C’est en qualité de président du Groupement des Industries de Construction et Activités Navales (GICAN) qu’Hervé Guillou, le Pdg de Naval Group (ex-DCNS) s’est récemment exprimé devant la commission de la Défense, à l’Assemblée nationale. Et à cette occasion, il a abordé longuement les enjeux en matière d’innovation technologique, lesquels prennent une dimension toute particulière pour la filière qu’il représente.

Ainsi, M. Guillou a vigoureusement plaidé en faveur d’un effort accru du ministère des Armées pour la recherche et le développement (R&D), dont le montant annuel s’élève, actuellement, à 750 millions d’euros. Pour lui, comme pour le Conseil des Industries de Défense Françaises (CIDEF), il faudrait y consacrer au moins un milliard d’euros par an. Et cela, pour plusieurs raisons.

La première est d’ordre commercial : par rapport à la concurrence de plus en plus vive des pays émergents, à commencer par celle de la Chine, avoir un coup d’avance sur le plan technologique peut être un atout déterminant. Mais là n’est pas l’essentiel du propos de M. Guillou.

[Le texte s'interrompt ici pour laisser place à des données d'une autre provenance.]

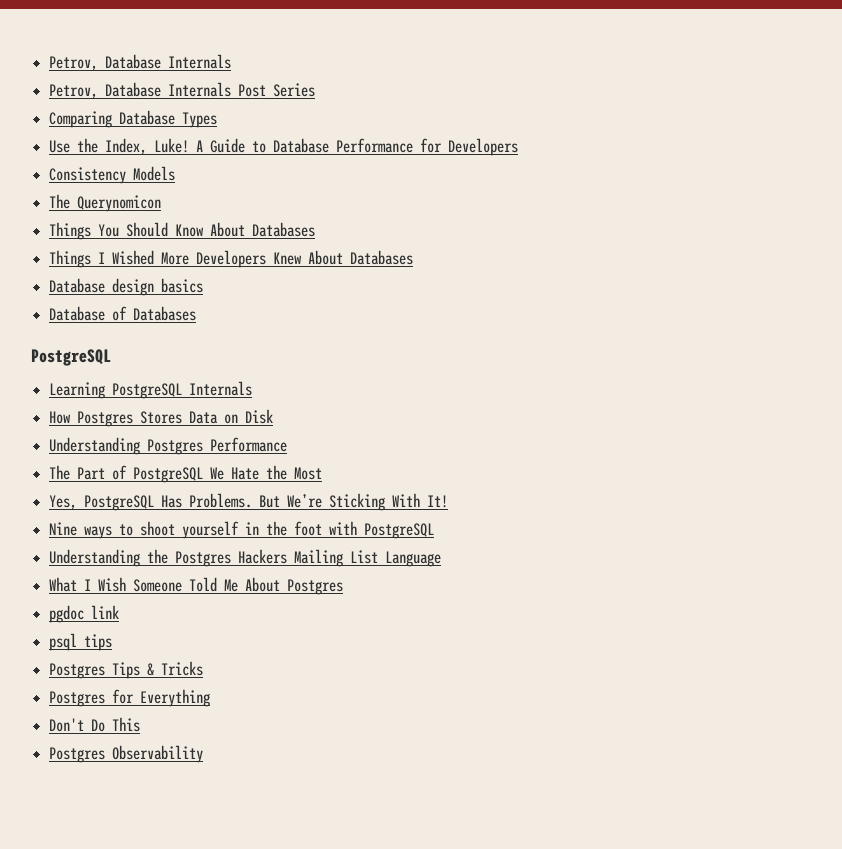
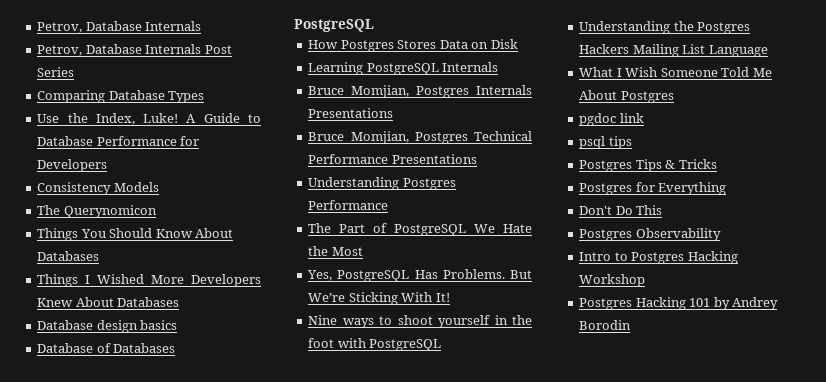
- Learning PostgreSQL Internals
+ Learning PostgreSQL Internals
+ Bruce Momjian, Postgres Internals Presentations
+ Bruce Momjian, Postgres Technical Performance Presentations
+ Intro to Postgres Hacking Workshop
+ Postgres Hacking 101 by Andrey Borodin

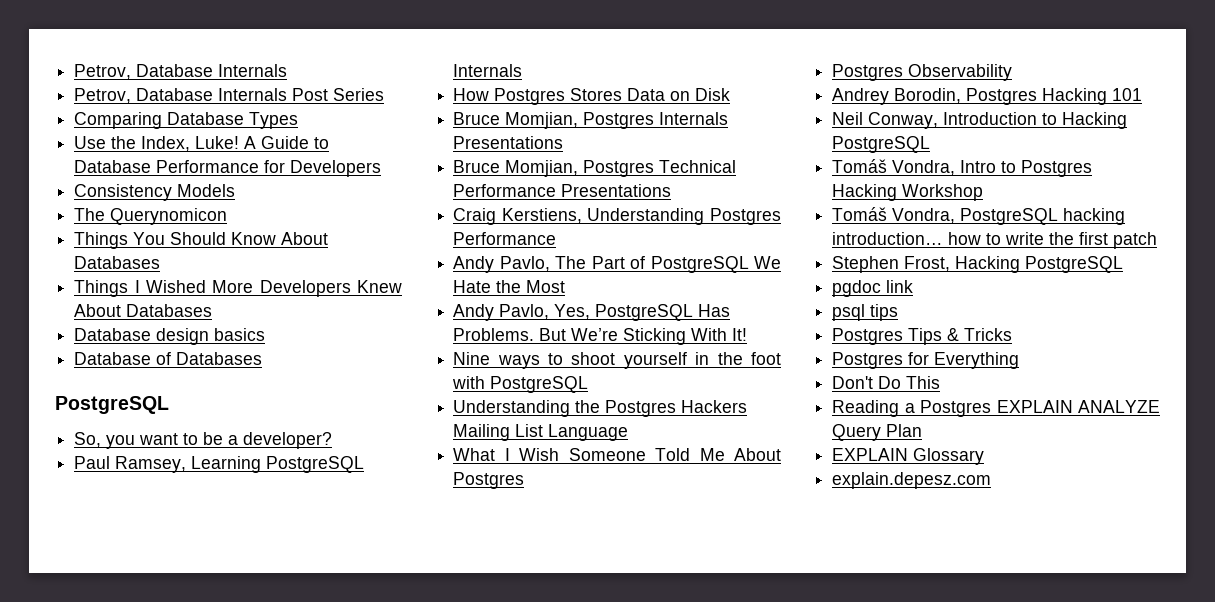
+ So, you want to be a developer?
+ Paul Ramsey, Learning PostgreSQL Internals
- Learning PostgreSQL Internals
- Understanding Postgres Performance
+ Craig Kerstiens, Understanding Postgres Performance
- The Part of PostgreSQL We Hate the Most
+ Andy Pavlo, The Part of PostgreSQL We Hate the Most
- Yes, PostgreSQL Has Problems.
+ Andy Pavlo, Yes, PostgreSQL Has Problems.
+ Postgres Observability
+ Andrey Borodin, Postgres Hacking 101
+ Neil Conway, Introduction to Hacking PostgreSQL
+ Tomáš Vondra, Intro to Postgres Hacking Workshop
+ Tomáš Vondra, PostgreSQL hacking introduction… how to write the first patch
+ Stephen Frost, Hacking PostgreSQL
- Postgres Observability
- Intro to Postgres Hacking Workshop
- Postgres Hacking 101 by Andrey Borodin
+ Reading a Postgres EXPLAIN ANALYZE Query Plan
+ EXPLAIN Glossary
+ explain.depesz.com

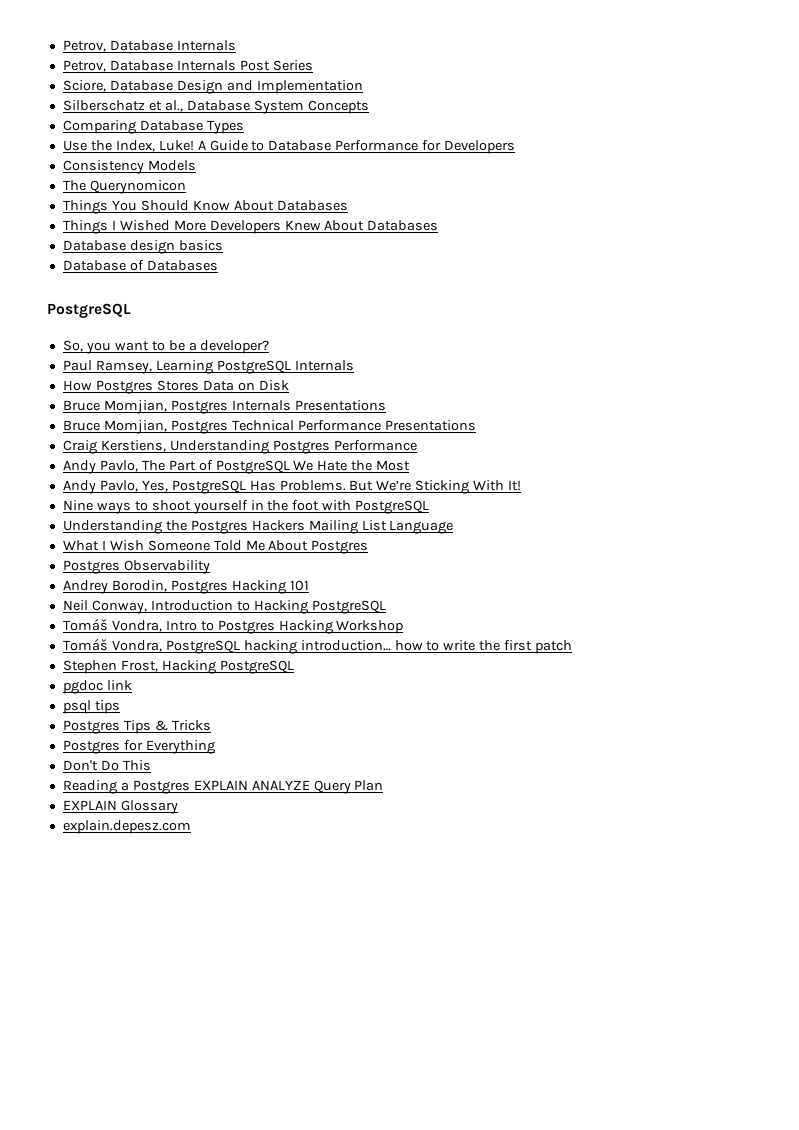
+ Sciore, Database Design and Implementation
+ Silberschatz et al., Database System Concepts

Cet effort en matière de R&D doit surtout permettre de répondre à « l’accélération absolument fulgurante des cycles et des ruptures technologiques », dont « beaucoup d’ailleurs ne trouvent plus leur origine dans le milieu de la défense comme c’était le cas historiquement » mais dans les secteurs du numérique et des télécoms. Et cette question est, pour le président du GICAN, « fondamental » car les industriels qu’il représente font des « produits dont dépend la vie » de leurs utilisateurs.

« À la guerre, on gagne ou on perd. Mais quand on perd, on meurt. Et pour gagner la guerre, il faut la supériorité technologique au combat », a fait valoir M. Guillou. « Nous, on ne fait pas d’innovation uniquement pour faire plaisir aux ingénieurs ou pour faire du marketing », a-t-il souligner. « Notre raison d’être, c’est de garantir à la marine française mais aussi aux marines [étrangères] avec lesquelles la France décide de coopérer, comme l’Australie, l’Inde et le Brésil, de leur offrir la supériorité technologique », a-t-il continué.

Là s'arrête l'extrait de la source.